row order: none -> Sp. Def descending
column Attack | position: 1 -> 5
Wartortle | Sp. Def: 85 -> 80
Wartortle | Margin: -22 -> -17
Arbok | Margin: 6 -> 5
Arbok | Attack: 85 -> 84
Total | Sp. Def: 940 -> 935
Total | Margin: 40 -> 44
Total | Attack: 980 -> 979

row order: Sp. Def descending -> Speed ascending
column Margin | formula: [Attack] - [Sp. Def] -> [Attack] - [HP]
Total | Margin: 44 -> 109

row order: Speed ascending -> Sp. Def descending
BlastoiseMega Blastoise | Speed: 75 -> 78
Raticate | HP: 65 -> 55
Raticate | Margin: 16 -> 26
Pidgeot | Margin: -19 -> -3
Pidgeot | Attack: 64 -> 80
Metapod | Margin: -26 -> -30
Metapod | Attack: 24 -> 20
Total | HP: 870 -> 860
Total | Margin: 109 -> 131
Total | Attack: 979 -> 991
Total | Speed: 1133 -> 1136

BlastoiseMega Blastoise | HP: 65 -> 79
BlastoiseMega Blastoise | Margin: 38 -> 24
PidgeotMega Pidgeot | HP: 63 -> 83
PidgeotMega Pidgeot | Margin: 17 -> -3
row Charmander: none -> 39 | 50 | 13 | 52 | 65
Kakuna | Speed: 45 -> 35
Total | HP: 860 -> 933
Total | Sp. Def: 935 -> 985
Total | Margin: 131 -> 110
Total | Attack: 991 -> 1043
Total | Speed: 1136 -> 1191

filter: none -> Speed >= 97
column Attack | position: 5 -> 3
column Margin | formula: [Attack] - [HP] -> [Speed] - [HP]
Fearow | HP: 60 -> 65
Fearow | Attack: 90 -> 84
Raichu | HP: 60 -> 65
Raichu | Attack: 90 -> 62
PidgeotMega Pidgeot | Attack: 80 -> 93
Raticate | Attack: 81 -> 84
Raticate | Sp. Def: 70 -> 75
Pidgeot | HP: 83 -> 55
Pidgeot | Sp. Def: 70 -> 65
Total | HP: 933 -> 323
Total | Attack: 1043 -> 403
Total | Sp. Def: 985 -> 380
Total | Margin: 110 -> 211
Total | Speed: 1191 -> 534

What you should do:
With the line that has "column Attack | position: 5 -> 3" as the first and the line that has "Total | HP: 933 -> 323" as the last, repeat exactly that run of lines above and no more.

Exercise result:
column Attack | position: 5 -> 3
column Margin | formula: [Attack] - [HP] -> [Speed] - [HP]
Fearow | HP: 60 -> 65
Fearow | Attack: 90 -> 84
Raichu | HP: 60 -> 65
Raichu | Attack: 90 -> 62
PidgeotMega Pidgeot | Attack: 80 -> 93
Raticate | Attack: 81 -> 84
Raticate | Sp. Def: 70 -> 75
Pidgeot | HP: 83 -> 55
Pidgeot | Sp. Def: 70 -> 65
Total | HP: 933 -> 323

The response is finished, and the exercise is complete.